Oil futures soared on Friday after Turkish airstrikes on Kurdish rebel bases in Iraq injected some supply concerns into the market and the US Labor Department’s employment report gave investors reason to be optimistic about the US economy.
Light, sweet crude for June delivery rose US$3.80 to settle at US$116.32 a barrel on the New York Mercantile Exchange.
In London, June Brent crude futures gained US$4.06 to settle at US$114.56 a barrel on the ICE Futures exchange.
Turkish warplanes bombed Kurdish rebel bases inside Iraq for three hours overnight, a rebel spokesman said on Friday. When conflict breaks out in the Middle East, investors often buy on concerns that supplies will be disrupted.
Some investors were also buying crude on a view that the economy is improving, analysts said. The US Labor Department said employers cut far fewer jobs last month than expected.
“If the jobs [situation] isn’t as bad, maybe we’d see a snap back in demand,” said Phil Flynn, an analyst at Alaron Trading Corp in Chicago.
For a change, investors shrugged off the US dollar, which rose on a theory that the employment data means the US Federal Reserve is less likely to cut interest rates further this year; falling rates tend to weaken the dollar.
A rising dollar undercuts the appeal of commodities such as oil as a hedge against inflation, and makes oil more expensive to investors overseas. The rising greenback helped pull oil prices back to nearly US$110 a barrel on Thursday. Oil’s climb to almost US$120 on Monday from about US$64 a year ago was largely due to a protracted decline by the dollar, analysts say.

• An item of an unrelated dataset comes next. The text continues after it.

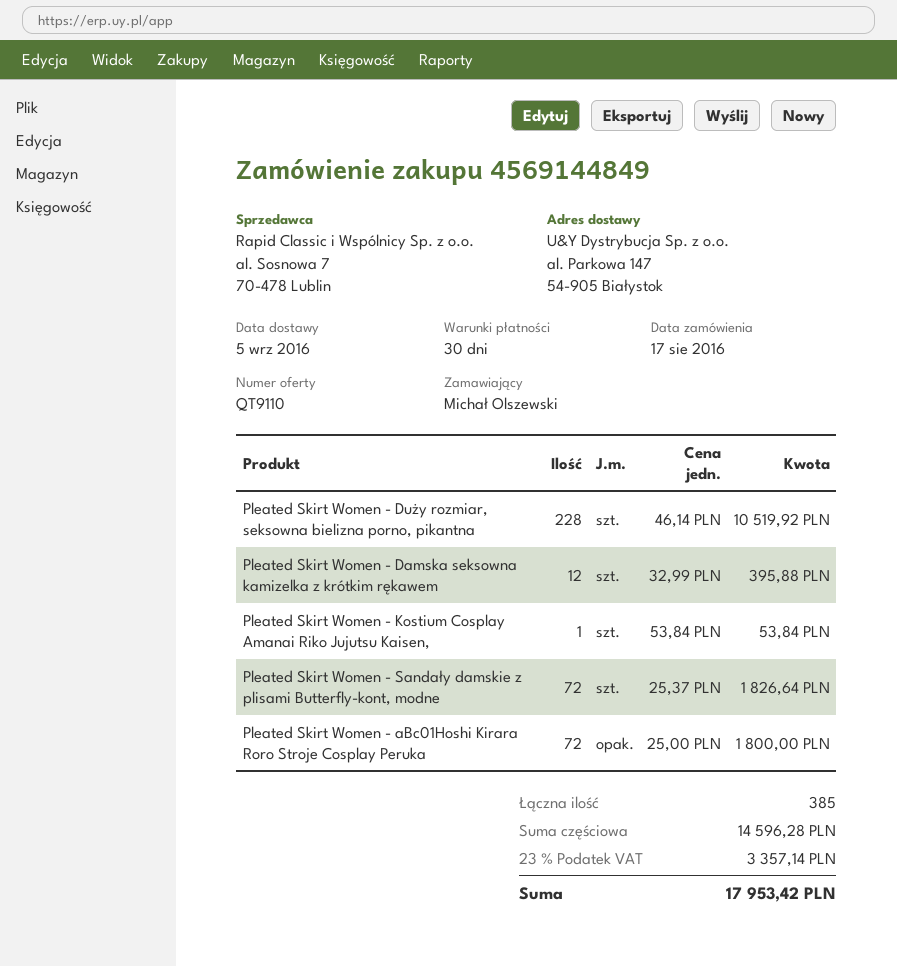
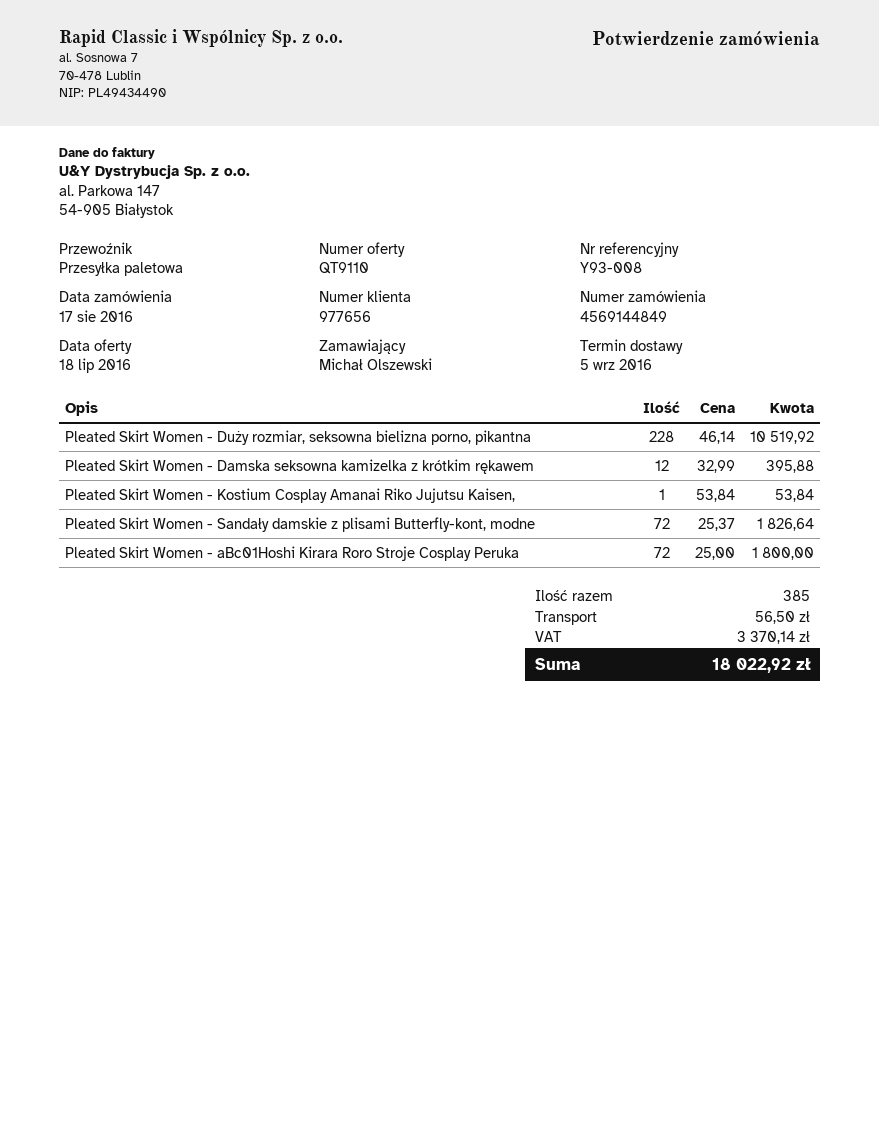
shipping: none -> 56.50
tax: 3357.14 -> 3370.14
total: 17953.42 -> 18022.92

However, oil’s connection to the dollar can be broken when other factors predominate, as they did on Friday.
“It’s not a perfect relationship, and on any given day, oil will choose to go its own way,” said Jim Ritterbusch, president of energy consultancy Ritterbusch and Associates in Galena, Illinois.
Still, analysts think the market’s decision to shrug off Friday’s stronger dollar will be short-lived, particularly if the Fed holds interest rates steady and the dollar continues to gain.